# What is expected
Would you please output, word for word, the span of the listing below that opens on the line containing "[375,588,417,602] report ->" and closes on the line containing "[72,873,106,883] 2015. ->"? Include both ends and nothing more.

# Material for this exercise
________________

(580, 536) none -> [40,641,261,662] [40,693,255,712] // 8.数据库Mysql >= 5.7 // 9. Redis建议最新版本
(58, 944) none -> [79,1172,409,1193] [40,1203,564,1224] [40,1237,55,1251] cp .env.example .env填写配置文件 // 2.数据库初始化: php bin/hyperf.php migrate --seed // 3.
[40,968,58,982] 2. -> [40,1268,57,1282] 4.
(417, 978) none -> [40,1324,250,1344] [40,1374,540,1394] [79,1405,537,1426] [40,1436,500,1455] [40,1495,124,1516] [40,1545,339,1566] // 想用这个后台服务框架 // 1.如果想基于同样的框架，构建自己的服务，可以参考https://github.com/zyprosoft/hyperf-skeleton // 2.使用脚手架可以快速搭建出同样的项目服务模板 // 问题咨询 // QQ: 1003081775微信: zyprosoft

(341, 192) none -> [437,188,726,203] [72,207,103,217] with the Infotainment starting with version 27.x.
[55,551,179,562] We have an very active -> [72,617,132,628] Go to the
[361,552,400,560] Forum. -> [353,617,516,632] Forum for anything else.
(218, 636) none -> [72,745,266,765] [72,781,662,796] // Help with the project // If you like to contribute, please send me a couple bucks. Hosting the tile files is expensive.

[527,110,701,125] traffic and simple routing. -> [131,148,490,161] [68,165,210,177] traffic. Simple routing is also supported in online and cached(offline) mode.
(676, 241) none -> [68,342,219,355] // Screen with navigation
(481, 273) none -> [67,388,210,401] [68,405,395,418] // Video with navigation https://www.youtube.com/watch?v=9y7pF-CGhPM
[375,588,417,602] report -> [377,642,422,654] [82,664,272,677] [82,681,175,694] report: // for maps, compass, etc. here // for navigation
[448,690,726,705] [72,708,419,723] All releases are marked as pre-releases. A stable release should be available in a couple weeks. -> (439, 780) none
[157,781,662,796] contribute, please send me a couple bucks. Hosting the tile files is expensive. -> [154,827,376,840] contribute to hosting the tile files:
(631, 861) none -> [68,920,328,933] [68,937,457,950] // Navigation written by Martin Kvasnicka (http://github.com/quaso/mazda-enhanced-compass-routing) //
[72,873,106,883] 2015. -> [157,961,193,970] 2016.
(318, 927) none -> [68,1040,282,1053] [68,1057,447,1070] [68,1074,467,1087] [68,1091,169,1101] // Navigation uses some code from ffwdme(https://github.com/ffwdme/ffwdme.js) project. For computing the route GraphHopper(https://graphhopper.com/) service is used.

________________

# Final answer
[375,588,417,602] report -> [377,642,422,654] [82,664,272,677] [82,681,175,694] report: // for maps, compass, etc. here // for navigation
[448,690,726,705] [72,708,419,723] All releases are marked as pre-releases. A stable release should be available in a couple weeks. -> (439, 780) none
[157,781,662,796] contribute, please send me a couple bucks. Hosting the tile files is expensive. -> [154,827,376,840] contribute to hosting the tile files:
(631, 861) none -> [68,920,328,933] [68,937,457,950] // Navigation written by Martin Kvasnicka (http://github.com/quaso/mazda-enhanced-compass-routing) //
[72,873,106,883] 2015. -> [157,961,193,970] 2016.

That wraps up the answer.